Personally, I love digging up old science fiction, pulp paper backs from the forties and fifties that you can still find floating around, with the cheap yellowed paper and the smell of countless sweaty hands all over them. But once I've read them, the moment has gone, the little one night stand is done, and few people I know would really want to pick up my old copy of Olaf Stapeldon or E.E. Doc Smith. On a whim, I decided to read some old Heinlein in e-Book form and I found myself drawn in and absorbed in the same way I had with the old yellowing paperbacks. It turned out that it wasn't the book - the object - that was the needed thing, it was the story itself.
Perhaps I flog the e-book thing because when it comes to paper books, I'm like a recovering heroin junkie, and when I walk into a bookstore all I can see is sweet fine China in every direction, just filling my ear with promises of ecstasy, and all I need do is swipe the credit card one more time to keep on chasing that dragon.

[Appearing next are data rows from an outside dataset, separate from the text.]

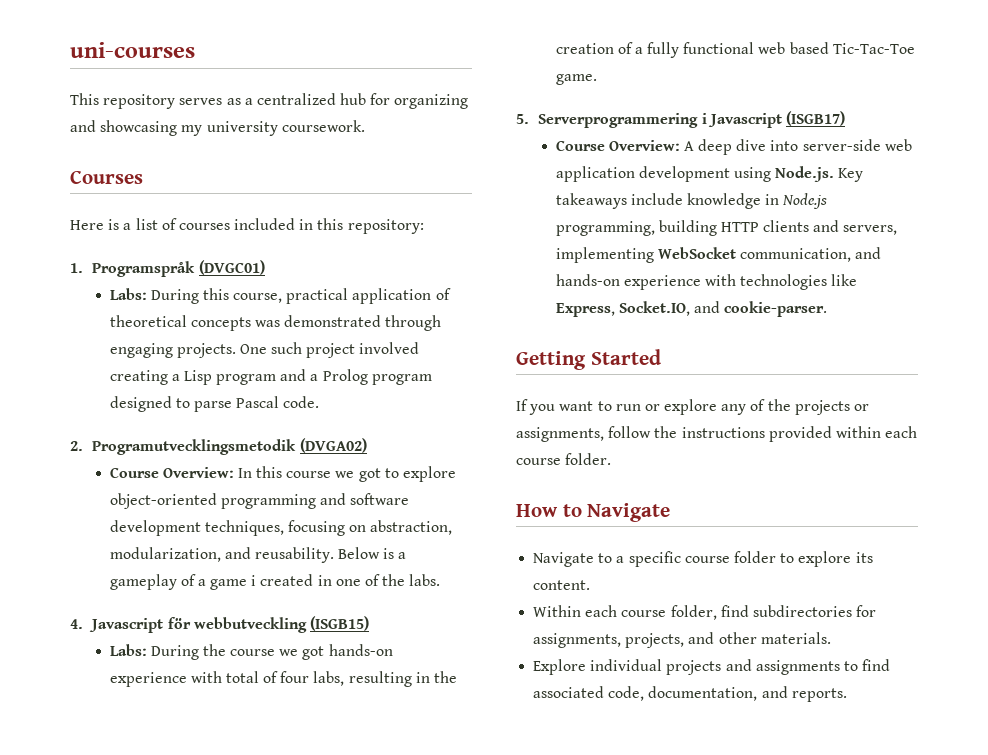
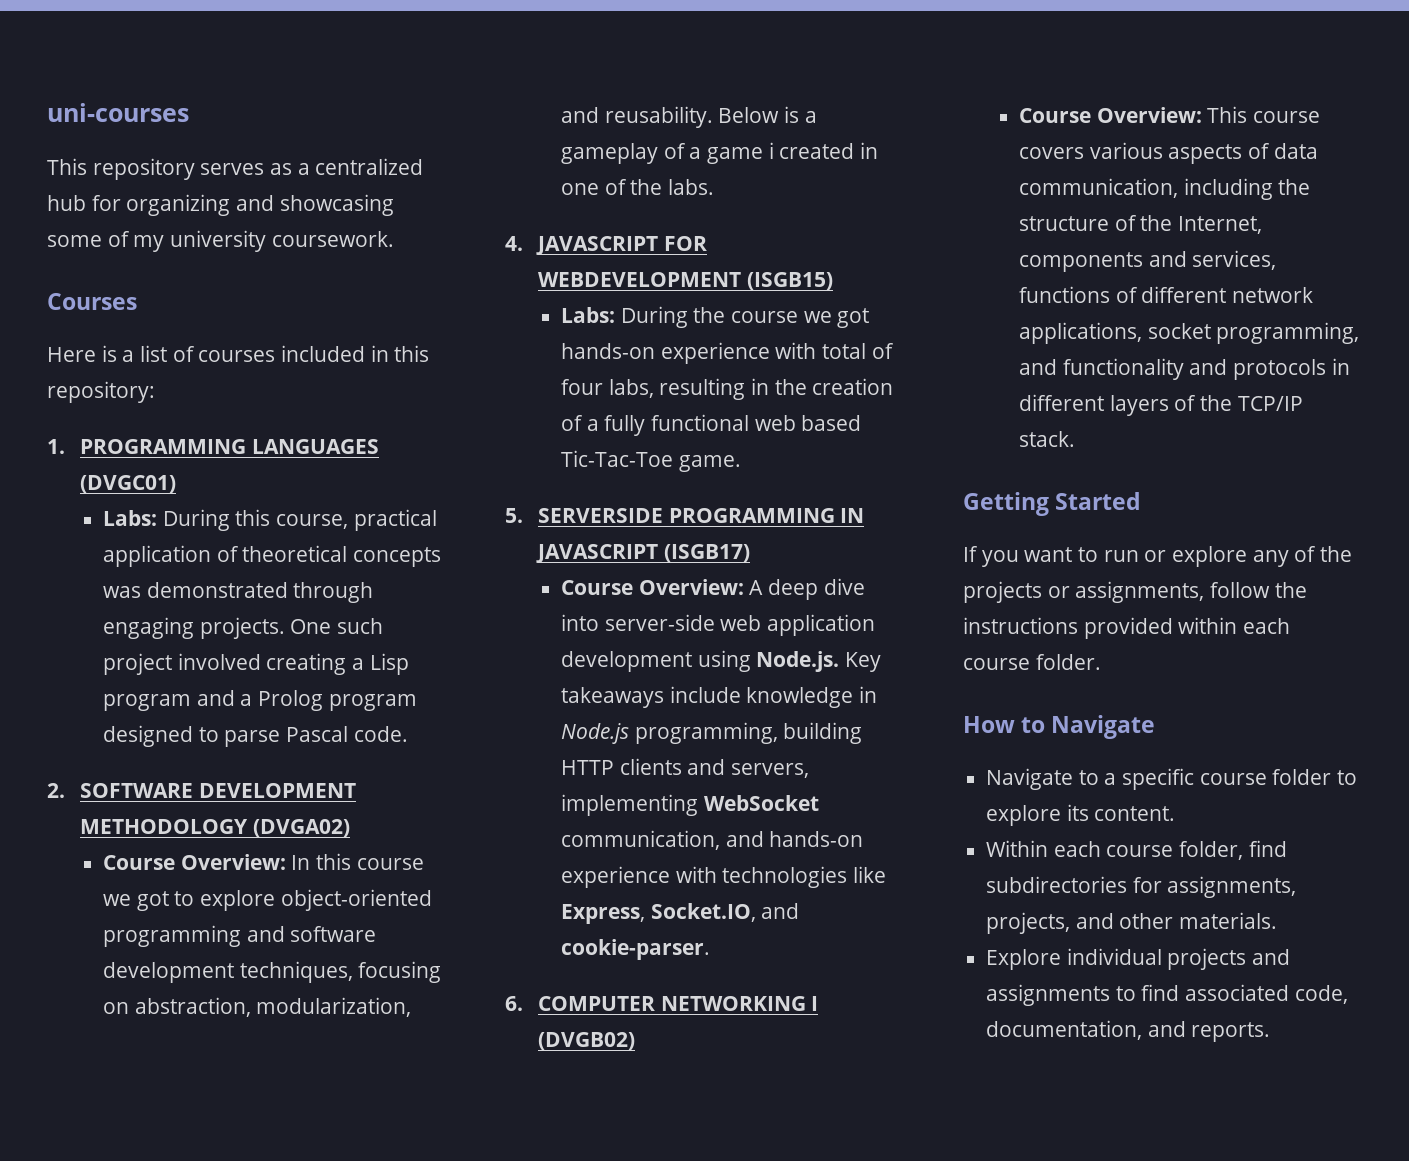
- This repository serves as a centralized hub for organizing and showcasing my university coursework.
+ This repository serves as a centralized hub for organizing and showcasing some of my university coursework.
- 1. Programspråk (DVGC01)
+ 1. PROGRAMMING LANGUAGES (DVGC01)
- 2. Programutvecklingsmetodik (DVGA02)
+ 2. SOFTWARE DEVELOPMENT METHODOLOGY (DVGA02)
- 4. Javascript för webbutveckling (ISGB15)
+ 4. JAVASCRIPT FOR WEBDEVELOPMENT (ISGB15)
- 5. Serverprogrammering i Javascript (ISGB17)
+ 5. SERVERSIDE PROGRAMMING IN JAVASCRIPT (ISGB17)
+ 6. COMPUTER NETWORKING I (DVGB02)
+ Course Overview: This course covers various aspects of data communication, including the structure of the Internet, components and services, functions of different network applications, socket programming, and functionality and protocols in different layers of the TCP/IP stack.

That siren song seduced me every time, until I realized, at a later date, that my addiction to books, my compulsion to hit an Indigo, or Chapters, or Bakka, or any of the innumerable used bookstores I would frequent a couple times a week, and leave with yet another pile of paperbacks or trade paperbacks had put me in a deep financial hole.
I think that writers, especially, reserve a special place for books, a place they do not, and perhaps can not question. It's hard to see books as things, as objects. To us they are invested with a tiny spark of the divine, and thus beyond question or reproach.
But like Po learned at the end of Kung Fu Panda, it's not the dragon scroll that matters, it's the lesson the scroll represents.